They had been cooking all day and that
night for supper we had dumplings with butter on them and some soup and fresh bread and an apple pie and I ate until I couldn’t move.

Matthew woke up for a little time and I went in to sit with him, but the medicine made him not talk or see right, so it wasn’t the same as the afternoon and in a little while Mother pulled the couch out and I went to bed.

She and Ben and Marilyn sat at the kitchen table and drank coffee and talked, and their words all mixed until it was like a song and I was almost asleep when I heard them say Santa Claus and Matthew, but nothing else. Nothing that made sense because by then I was dreaming of Father and Europe, and wondering if when Matthew died would he be with Father if Father died, and could I go and see them?

·     ·     ·

Christmas Eve day.

In the morning Mother and Marilyn made cinnamon rolls and I got to eat two of them before I went in to play with Matthew.
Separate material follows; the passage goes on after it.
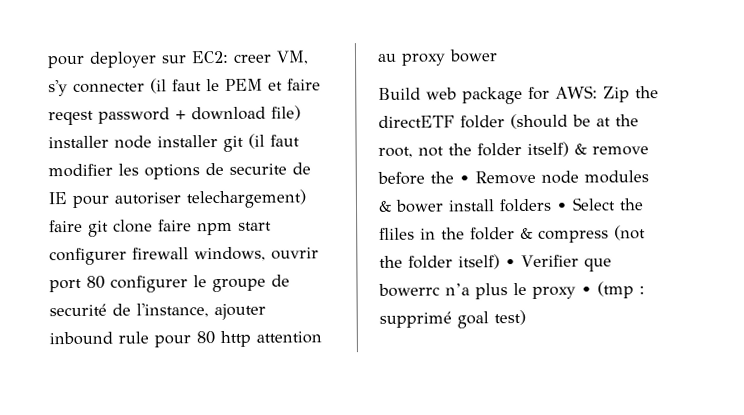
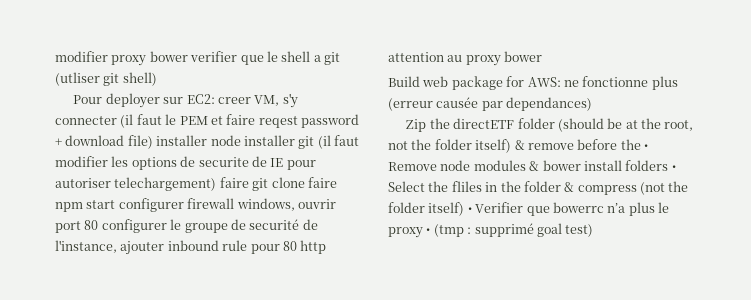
[47,55,85,69] pour -> [55,51,340,66] [55,72,157,86] [73,95,103,104] modifier proxy bower verifier que le shell a git (utliser git shell) // Pour
(598, 92) none -> [563,76,678,90] [388,97,593,111] ne fonctionne plus (erreur causée par dependances) //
But he wasn’t feeling very well and was more yellow than he’d been the day before, so we didn’t scout or report, but just sat and looked at magazines and picture books and worked in some coloring books except that I couldn’t stay in the lines so well and he made fun of me.

But after a little time he put his coloring book down and looked at me and was crying.

“What’s wrong?”

“I don’t want to die.”

“It won’t be so bad.” I was coloring a pig jumping in flowers and I put my crayon down. “Mother says it just means you go to sleep and don’t come home from Europe.”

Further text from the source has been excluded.